Problem details » From the entries that follow, gather each line holding the word "items".

Collected data entries »
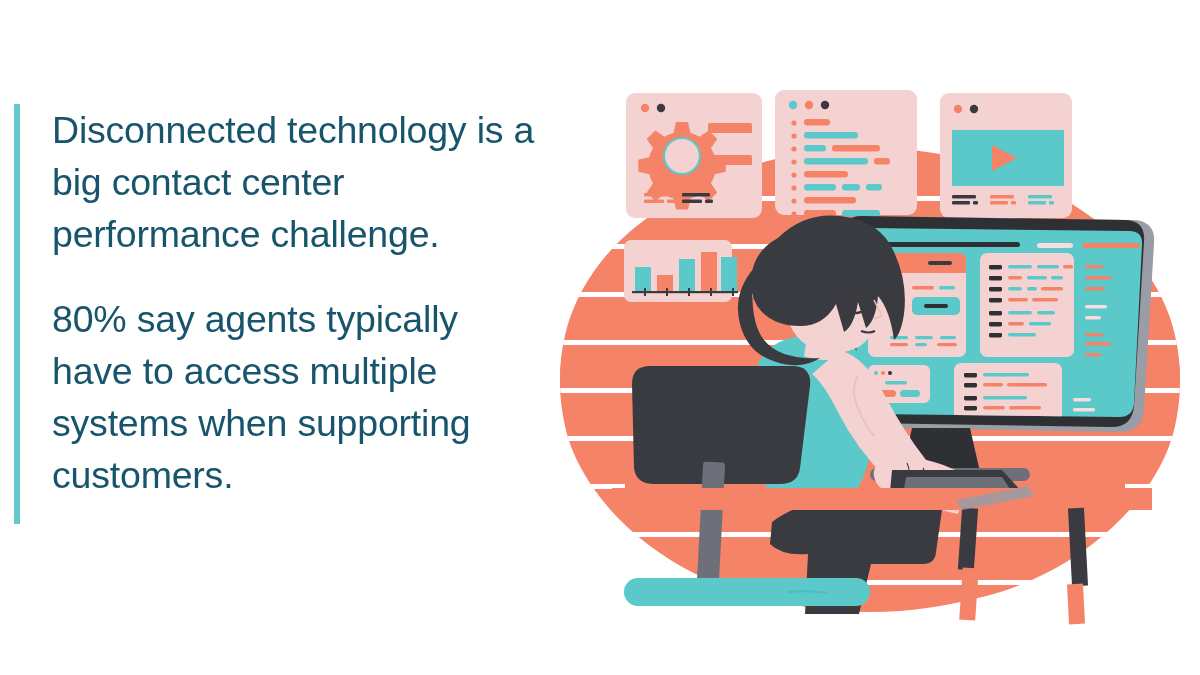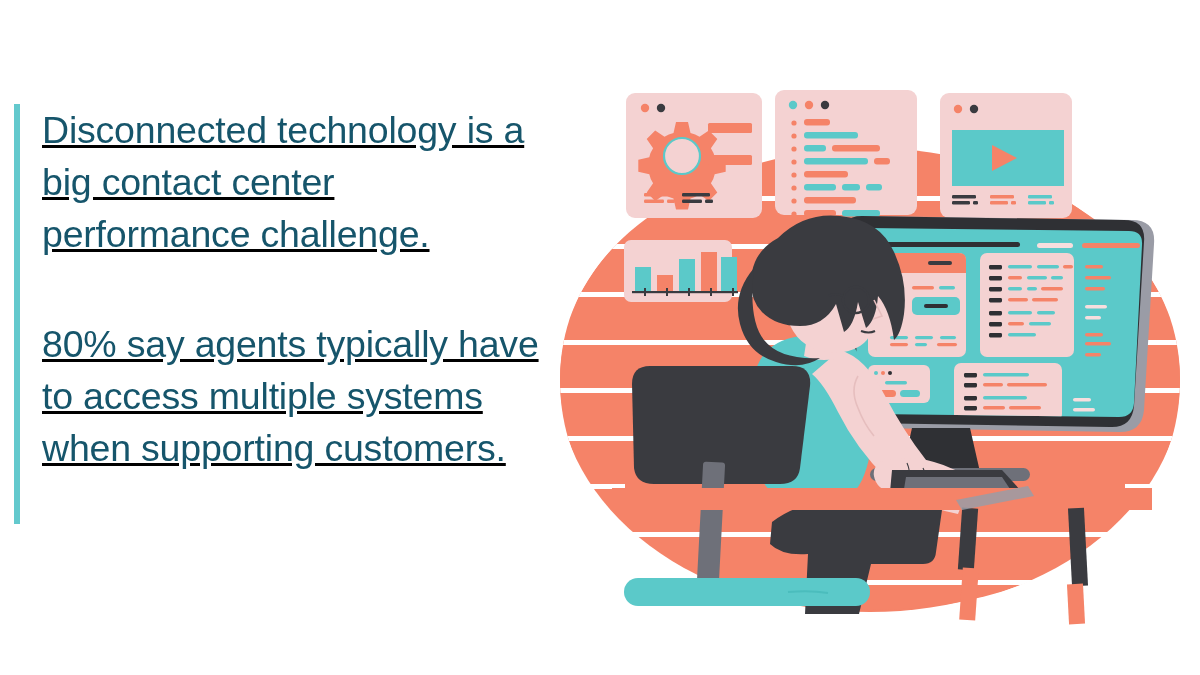--- a/index.html
+++ b/index.html
@@ -24,35 +24,34 @@
     display:flex;
     align-items:stretch;
   }
   .accent-bar {
     width:6px;
     background:#63C9CD;
     flex:0 0 6px;
     border-radius:0;
   }
   .callout-text {
-    padding-left:22px;
+    padding-left:32px;
     display:flex;
     flex-direction:column;
     justify-content:flex-start;
-    text-decoration:underline;
   }
   .para {
     color:#16556B;
     font-size:37.5px;
     line-height:52px;
     font-weight:400;
     letter-spacing:-0.2px;
     max-width:500px;
   }
-  .para.second { margin-top:58px; }
+  .para.second { margin-top:33px; }
 
   
   .illu {
     position:absolute;
     left:540px; top:0;
     width:660px; height:675px;
   }
   .illu svg { display:block; width:660px; height:675px; }
 </style>
 </head>

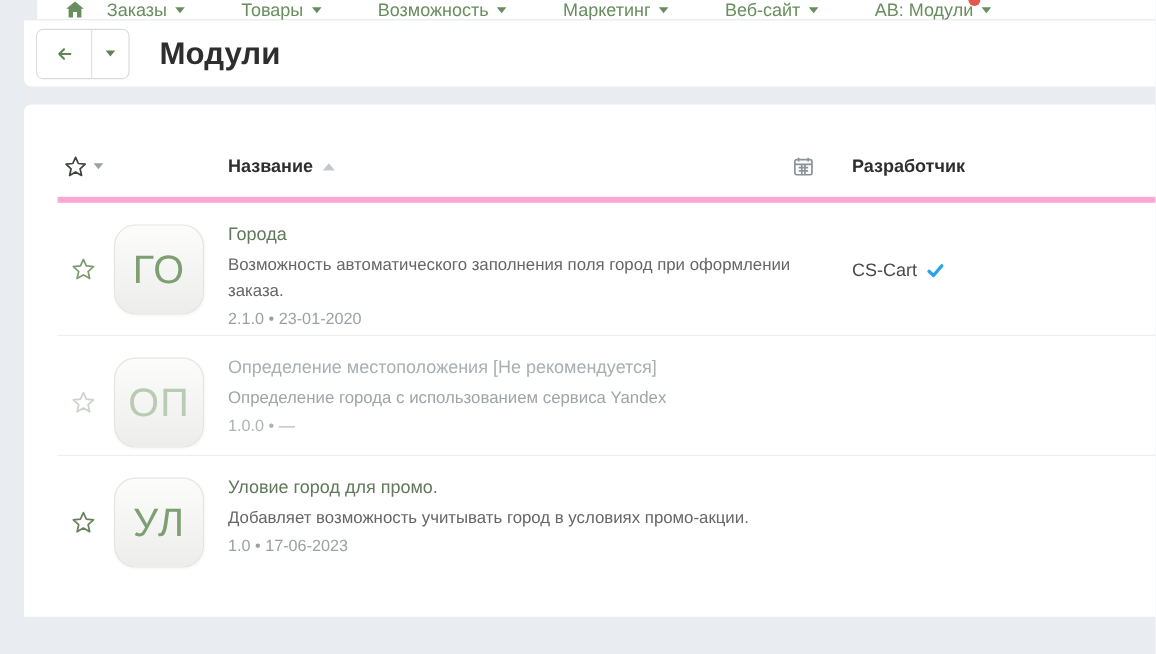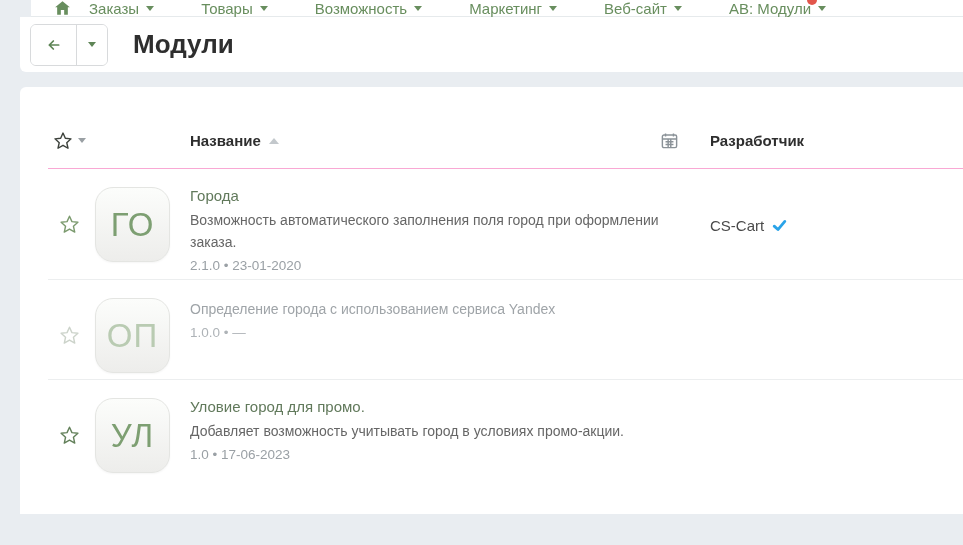--- a/index.html
+++ b/index.html
@@ -93,21 +93,21 @@
     background:#fff;
     border-radius:6px 0 0 0;
     min-height:427px;
     padding:26px 0 0 28px;
   }
 
   .thead {
     display:flex;
     align-items:center;
     height:56px;
-    border-bottom:1px solid #f9a8d4;
+    border-bottom:5px solid #f9a8d4;
   }
   .col-star { width:42px; display:flex; justify-content:center; align-items:center; }
   .col-tile { width:100px; }
   .col-name { width:470px; }
   .col-cal  { width:38px; display:flex; align-items:center; }
   .col-dev  { flex:1; padding-left:12px; }
 
   .th-star { display:flex; align-items:center; cursor:pointer; }
   .th-star .star-svg { color:#3d423c; }
   .th-star .caret-down { border-top-color:#9aa0a4; margin-left:5px; border-left-width:4px; border-right-width:4px;}
@@ -297,20 +297,21 @@
       <span class="star-btn">
         <svg class="star-svg" width="21" height="21" viewBox="0 0 24 24" fill="none" stroke="currentColor" stroke-width="1.6" stroke-linejoin="round">
             <path d="M12 2.5 L14.8 8.7 L21.6 9.4 L16.5 14 L18 20.7 L12 17.2 L6 20.7 L7.5 14 L2.4 9.4 L9.2 8.7 Z"></path>
           </svg>
       </span>
     </div>
     <div class="col-tile">
       <div class="tile">ОП</div>
     </div>
     <div class="col-name">
+      <div class="mod-title">Определение местоположения [Не рекомендуется]</div>
       <div class="mod-desc">Определение города с использованием сервиса Yandex</div>
       <div class="mod-meta">1.0.0 • —</div>
     </div>
     <div class="col-cal"></div>
     <div class="col-dev"></div>
   </div>
 
   <div class="row row3">
     <div class="col-star">
       <span class="star-btn">

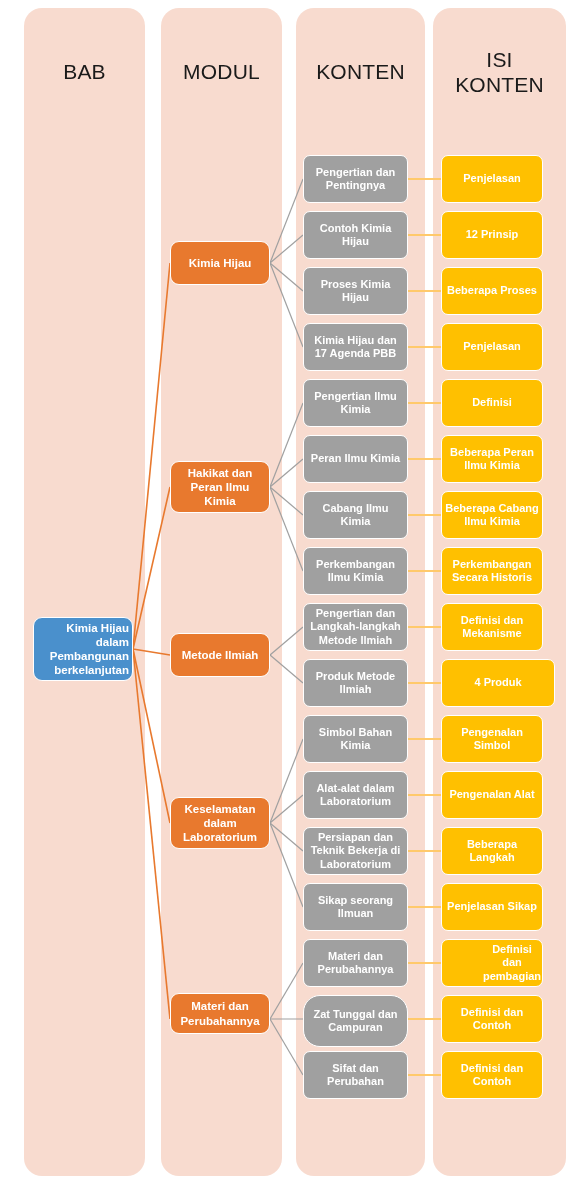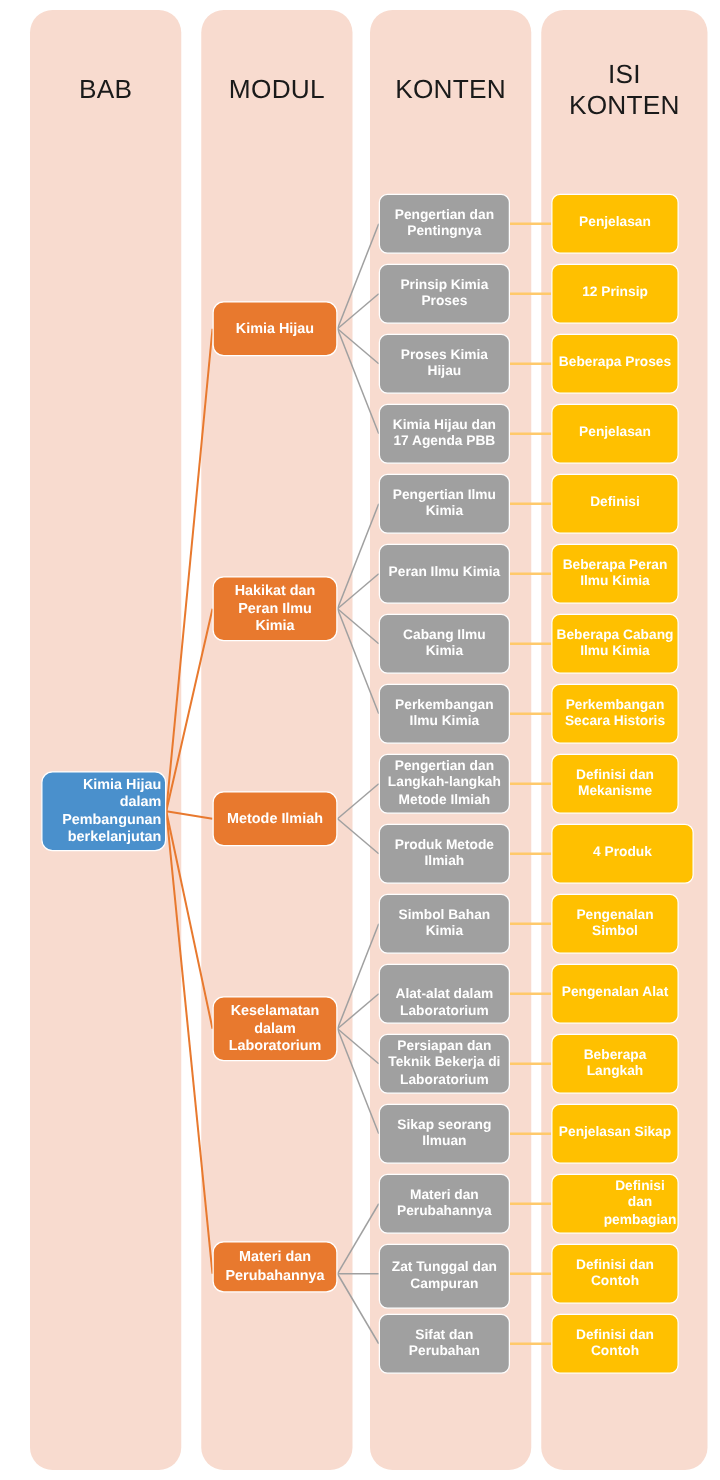--- a/index.html
+++ b/index.html
@@ -142,21 +142,21 @@
     </svg>
 
   <div id="nodes">
       <div class="node gray" style="left: 303px; top: 155px; width: 105px; height: 48px;">
         <span>Pengertian dan Pentingnya</span>
       </div>
       <div class="node yellow" style="left: 441px; top: 155px; width: 102px; height: 48px;">
         <span>Penjelasan</span>
       </div>
       <div class="node gray" style="left: 303px; top: 211px; width: 105px; height: 48px;">
-        <span>Prinsip Kimia Proses</span>
+        <span>Contoh Kimia Hijau</span>
       </div>
       <div class="node yellow" style="left: 441px; top: 211px; width: 102px; height: 48px;">
         <span>12 Prinsip</span>
       </div>
       <div class="node gray" style="left: 303px; top: 267px; width: 105px; height: 48px;">
         <span>Proses Kimia Hijau</span>
       </div>
       <div class="node yellow" style="left: 441px; top: 267px; width: 102px; height: 48px;">
         <span>Beberapa Proses</span>
       </div>
@@ -210,21 +210,21 @@
       </div>
       <div class="node orange" style="left: 170px; top: 633px; width: 100px; height: 44px;">
         <span>Metode Ilmiah</span>
       </div>
       <div class="node gray" style="left: 303px; top: 715px; width: 105px; height: 48px;">
         <span>Simbol Bahan Kimia</span>
       </div>
       <div class="node yellow" style="left: 441px; top: 715px; width: 102px; height: 48px;">
         <span>Pengenalan Simbol</span>
       </div>
-      <div class="node gray" style="left: 303px; top: 771px; width: 105px; height: 48px; align-items: flex-end;">
+      <div class="node gray" style="left: 303px; top: 771px; width: 105px; height: 48px;">
         <span>Alat-alat dalam Laboratorium</span>
       </div>
       <div class="node yellow" style="left: 441px; top: 771px; width: 102px; height: 48px;">
         <span>Pengenalan Alat</span>
       </div>
       <div class="node gray" style="left: 303px; top: 827px; width: 105px; height: 48px;">
         <span>Persiapan dan Teknik Bekerja di Laboratorium</span>
       </div>
       <div class="node yellow" style="left: 441px; top: 827px; width: 102px; height: 48px;">
         <span>Beberapa Langkah</span>
@@ -237,21 +237,21 @@
       </div>
       <div class="node orange" style="left: 170px; top: 797px; width: 100px; height: 52px;">
         <span>Keselamatan dalam Laboratorium</span>
       </div>
       <div class="node gray" style="left: 303px; top: 939px; width: 105px; height: 48px;">
         <span>Materi dan Perubahannya</span>
       </div>
       <div class="node yellow" style="left: 441px; top: 939px; width: 102px; height: 48px; padding-left: 43px;">
         <span>Definisi dan pembagian</span>
       </div>
-      <div class="node gray" style="left: 303px; top: 995px; width: 105px; height: 52px;">
+      <div class="node gray" style="left: 303px; top: 995px; width: 105px; height: 52px; border-radius: 17px;">
         <span>Zat Tunggal dan Campuran</span>
       </div>
       <div class="node yellow" style="left: 441px; top: 995px; width: 102px; height: 48px;">
         <span>Definisi dan Contoh</span>
       </div>
       <div class="node gray" style="left: 303px; top: 1051px; width: 105px; height: 48px;">
         <span>Sifat dan Perubahan</span>
       </div>
       <div class="node yellow" style="left: 441px; top: 1051px; width: 102px; height: 48px;">
         <span>Definisi dan Contoh</span>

Problem solution »
     align-items:stretch;
     align-items:center;
   .col-star { width:42px; display:flex; justify-content:center; align-items:center; }
   .col-cal  { width:38px; display:flex; align-items:center; }
   .th-star { display:flex; align-items:center; cursor:pointer; }
-      <div class="node gray" style="left: 303px; top: 771px; width: 105px; height: 48px; align-items: flex-end;">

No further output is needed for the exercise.